YOUR INSTRUCTIONS.
Somewhere below is a line with "-81,21 +81,21 @@" and, later, a line with "font-size: 16px;"; repeat those two lines and all the lines between them, exactly as they are.

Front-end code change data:
· · ·

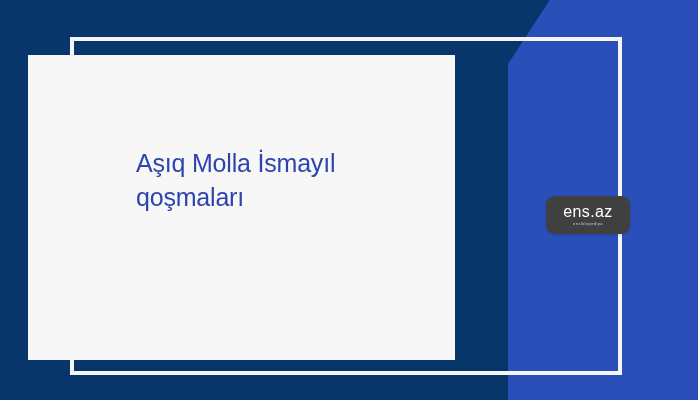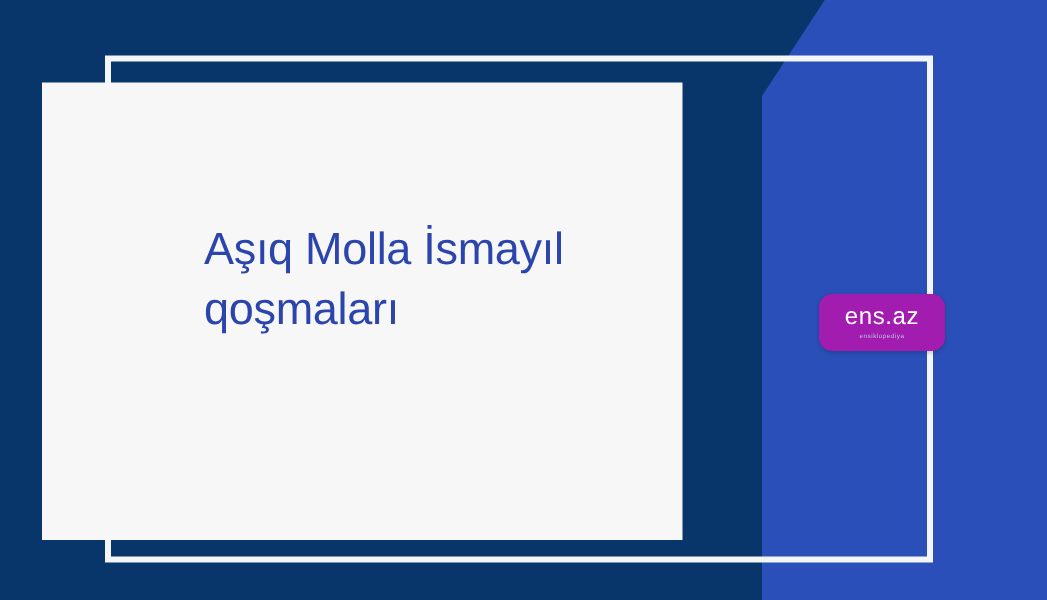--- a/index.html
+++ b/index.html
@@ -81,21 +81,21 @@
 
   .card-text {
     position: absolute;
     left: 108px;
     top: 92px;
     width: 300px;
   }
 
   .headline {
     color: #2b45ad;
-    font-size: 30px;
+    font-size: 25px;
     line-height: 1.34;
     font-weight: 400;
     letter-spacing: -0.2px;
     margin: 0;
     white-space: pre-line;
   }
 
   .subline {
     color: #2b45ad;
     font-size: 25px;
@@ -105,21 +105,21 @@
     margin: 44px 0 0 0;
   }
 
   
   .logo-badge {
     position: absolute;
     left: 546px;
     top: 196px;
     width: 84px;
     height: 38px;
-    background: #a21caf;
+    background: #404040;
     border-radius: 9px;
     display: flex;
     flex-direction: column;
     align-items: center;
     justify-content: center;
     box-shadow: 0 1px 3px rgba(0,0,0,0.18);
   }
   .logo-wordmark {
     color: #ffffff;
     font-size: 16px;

· · ·

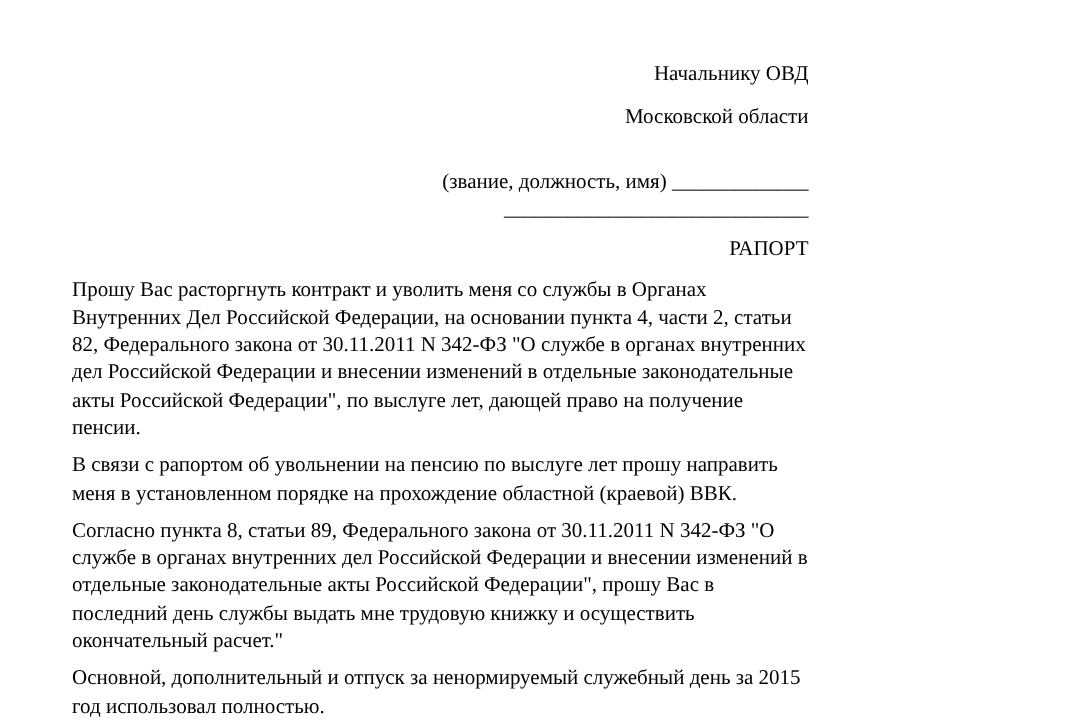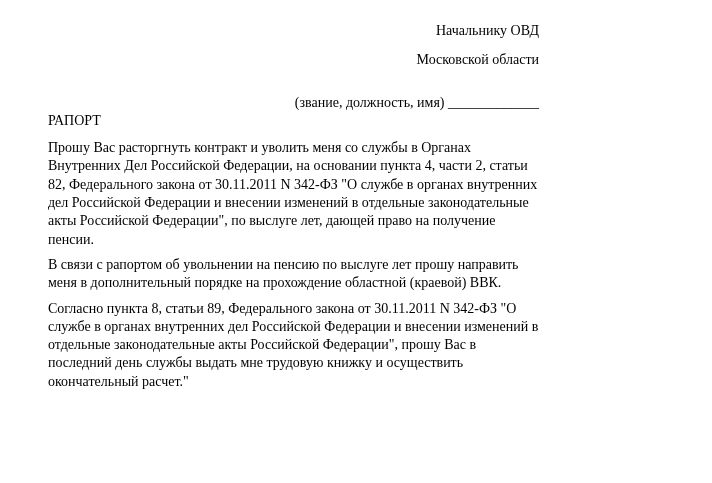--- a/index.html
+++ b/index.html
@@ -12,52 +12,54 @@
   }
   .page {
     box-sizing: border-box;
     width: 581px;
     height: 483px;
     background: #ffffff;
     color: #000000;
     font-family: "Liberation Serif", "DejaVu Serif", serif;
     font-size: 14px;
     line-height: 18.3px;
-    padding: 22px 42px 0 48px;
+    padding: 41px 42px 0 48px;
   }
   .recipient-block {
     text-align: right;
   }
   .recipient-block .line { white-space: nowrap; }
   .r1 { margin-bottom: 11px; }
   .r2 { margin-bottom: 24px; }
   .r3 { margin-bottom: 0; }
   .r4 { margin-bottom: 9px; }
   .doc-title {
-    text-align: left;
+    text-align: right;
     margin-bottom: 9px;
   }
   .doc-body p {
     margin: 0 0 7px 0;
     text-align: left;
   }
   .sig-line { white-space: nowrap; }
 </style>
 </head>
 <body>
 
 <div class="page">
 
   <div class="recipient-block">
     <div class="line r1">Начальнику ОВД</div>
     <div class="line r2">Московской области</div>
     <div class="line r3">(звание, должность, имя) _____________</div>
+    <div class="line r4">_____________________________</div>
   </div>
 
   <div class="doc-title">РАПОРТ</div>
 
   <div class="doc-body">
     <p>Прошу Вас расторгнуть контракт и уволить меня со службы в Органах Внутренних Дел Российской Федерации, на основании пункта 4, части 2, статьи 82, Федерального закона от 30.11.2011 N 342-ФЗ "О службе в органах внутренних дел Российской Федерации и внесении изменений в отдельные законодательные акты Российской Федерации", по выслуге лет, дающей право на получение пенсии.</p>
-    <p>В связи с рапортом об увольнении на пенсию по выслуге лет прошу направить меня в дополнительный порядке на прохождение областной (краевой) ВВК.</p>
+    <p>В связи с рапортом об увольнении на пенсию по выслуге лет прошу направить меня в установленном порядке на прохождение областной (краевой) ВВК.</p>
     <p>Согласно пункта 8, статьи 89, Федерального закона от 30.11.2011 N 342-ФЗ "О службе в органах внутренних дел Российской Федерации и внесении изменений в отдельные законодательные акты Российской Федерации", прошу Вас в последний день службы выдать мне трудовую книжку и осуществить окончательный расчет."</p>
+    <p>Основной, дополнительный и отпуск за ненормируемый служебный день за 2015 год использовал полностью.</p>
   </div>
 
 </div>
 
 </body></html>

· · ·

SOLUTION TO THE PROBLEM.
@@ -81,21 +81,21 @@
 
   .card-text {
     position: absolute;
     left: 108px;
     top: 92px;
     width: 300px;
   }
 
   .headline {
     color: #2b45ad;
-    font-size: 30px;
+    font-size: 25px;
     line-height: 1.34;
     font-weight: 400;
     letter-spacing: -0.2px;
     margin: 0;
     white-space: pre-line;
   }
 
   .subline {
     color: #2b45ad;
     font-size: 25px;
@@ -105,21 +105,21 @@
     margin: 44px 0 0 0;
   }
 
   
   .logo-badge {
     position: absolute;
     left: 546px;
     top: 196px;
     width: 84px;
     height: 38px;
-    background: #a21caf;
+    background: #404040;
     border-radius: 9px;
     display: flex;
     flex-direction: column;
     align-items: center;
     justify-content: center;
     box-shadow: 0 1px 3px rgba(0,0,0,0.18);
   }
   .logo-wordmark {
     color: #ffffff;
     font-size: 16px;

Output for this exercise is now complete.